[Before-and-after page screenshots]
◆ ◆ ◆ ◆ ◆ ◆ ◆
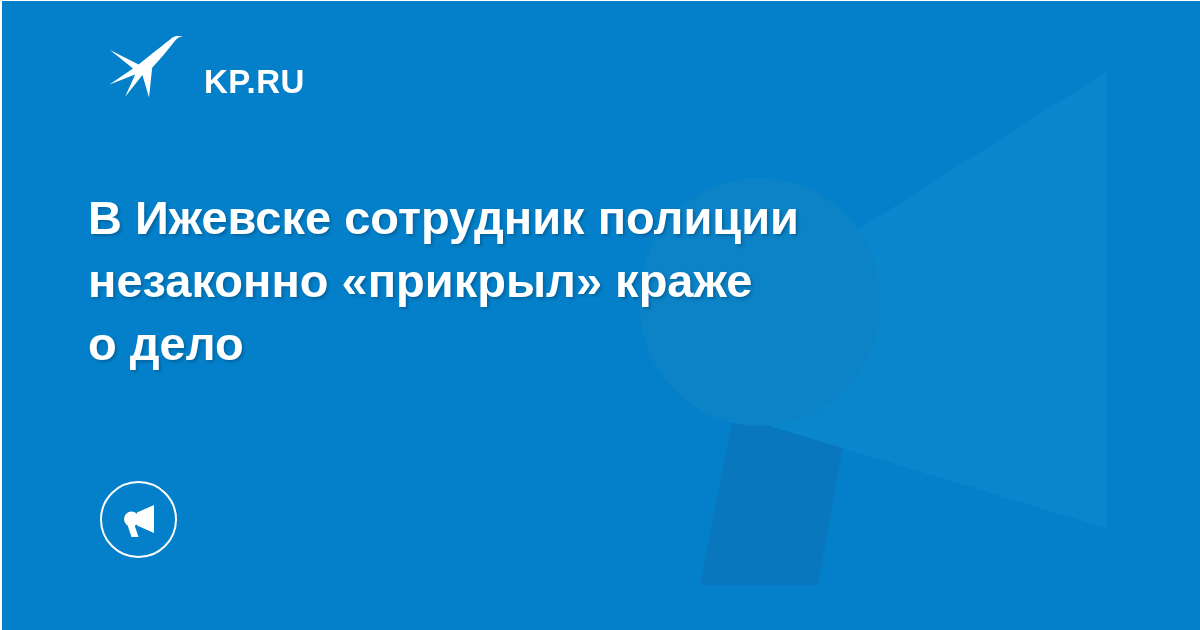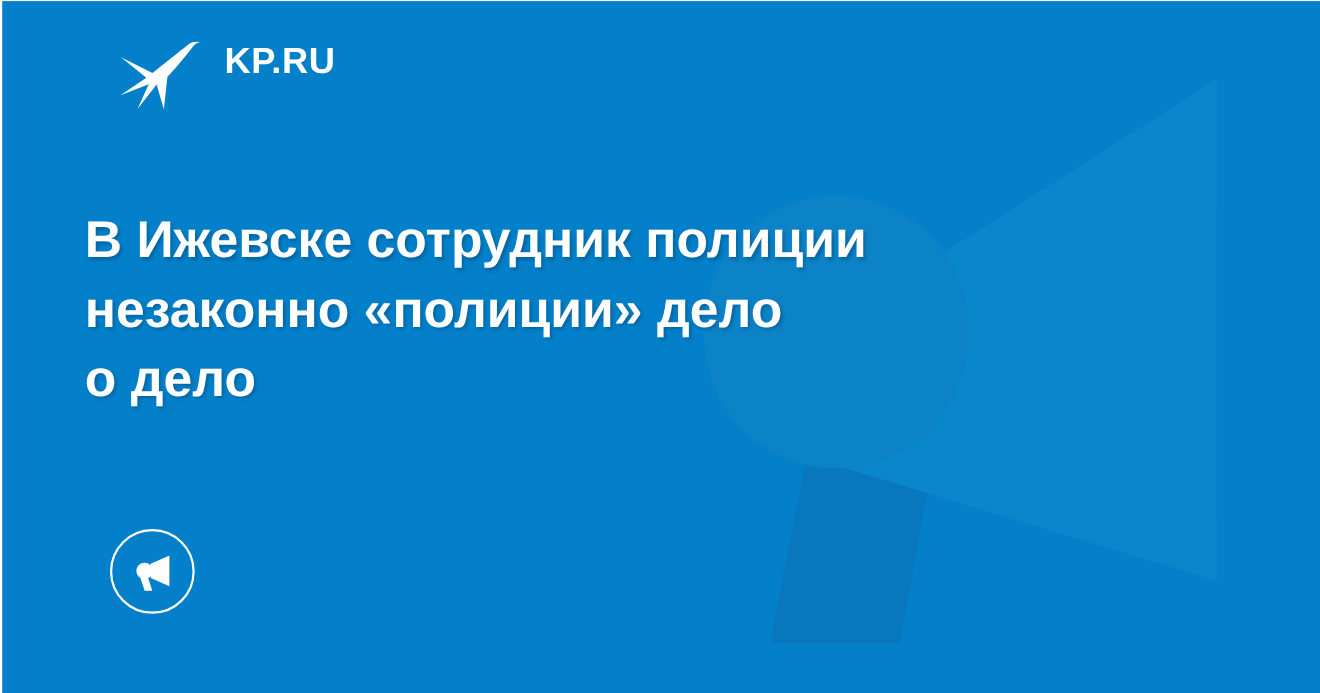--- a/index.html
+++ b/index.html
@@ -50,7 +50,7 @@
     top: 38px;
     height: 60px;
     display: flex;
-    align-items: flex-start;
+    align-items: flex-end;
     z-index: 4;
   }
   #brand-bird {

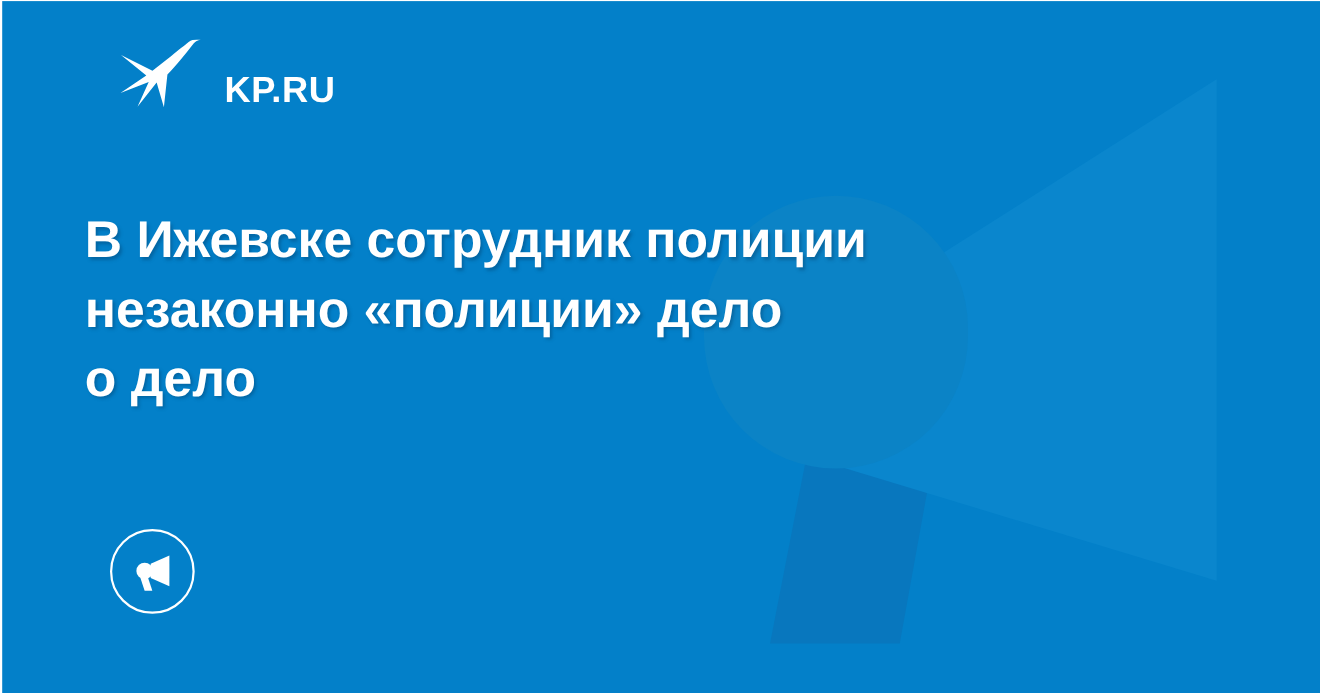--- a/index.html
+++ b/index.html
@@ -72,7 +72,7 @@
   
   #headline {
     position: absolute;
-    left: 77px;
+    left: 88px;
     top: 186px;
     width: 940px;
     z-index: 4;

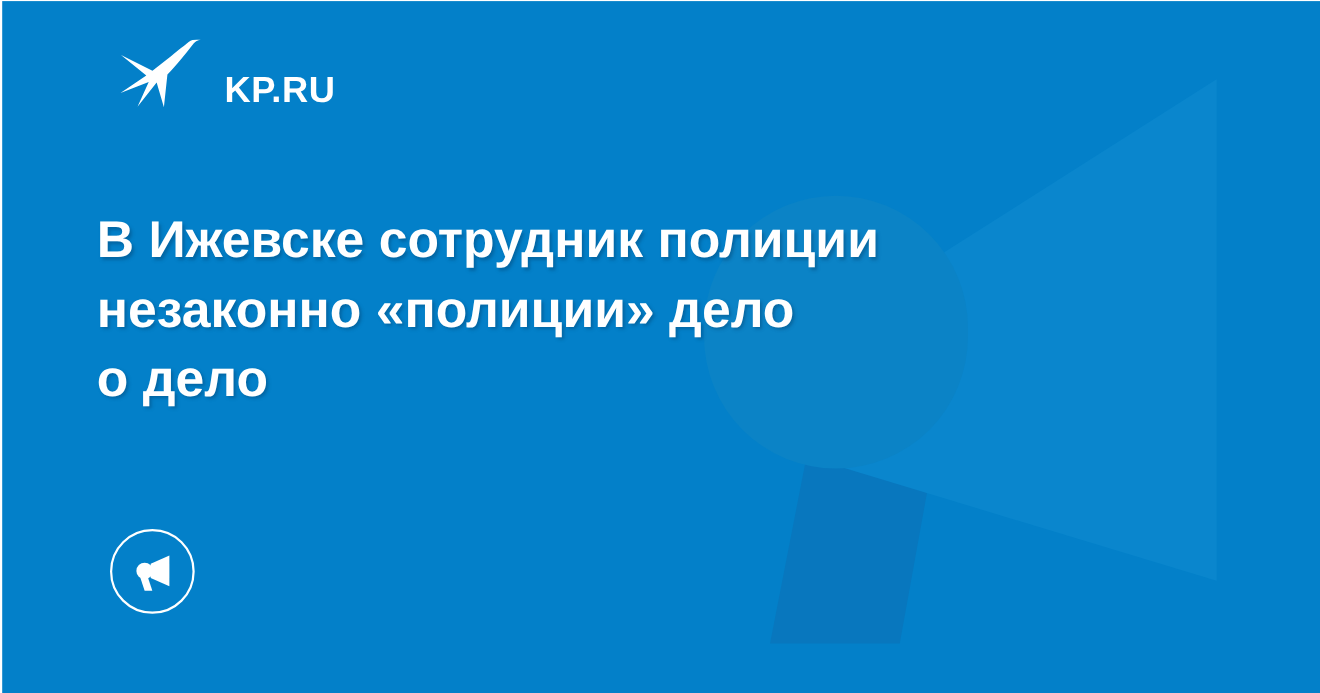--- a/index.html
+++ b/index.html
@@ -149,7 +149,7 @@
 
   <div id="headline">
     <span class="hl-line">В Ижевске сотрудник полиции</span>
-    <span class="hl-line">незаконно «полиции» дело</span>
+    <span class="hl-line">незаконно «прикрыл» краже</span>
     <span class="hl-line">о дело</span>
   </div>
◆ ◆ ◆ ◆ ◆ ◆ ◆
## What you will do
Return each line above exactly; any pictures are to be skipped.

## Output of the exercise
--- a/index.html
+++ b/index.html
@@ -50,7 +50,7 @@
     top: 38px;
     height: 60px;
     display: flex;
-    align-items: flex-start;
+    align-items: flex-end;
     z-index: 4;
   }
   #brand-bird {

--- a/index.html
+++ b/index.html
@@ -72,7 +72,7 @@
   
   #headline {
     position: absolute;
-    left: 77px;
+    left: 88px;
     top: 186px;
     width: 940px;
     z-index: 4;

--- a/index.html
+++ b/index.html
@@ -149,7 +149,7 @@
 
   <div id="headline">
     <span class="hl-line">В Ижевске сотрудник полиции</span>
-    <span class="hl-line">незаконно «полиции» дело</span>
+    <span class="hl-line">незаконно «прикрыл» краже</span>
     <span class="hl-line">о дело</span>
   </div>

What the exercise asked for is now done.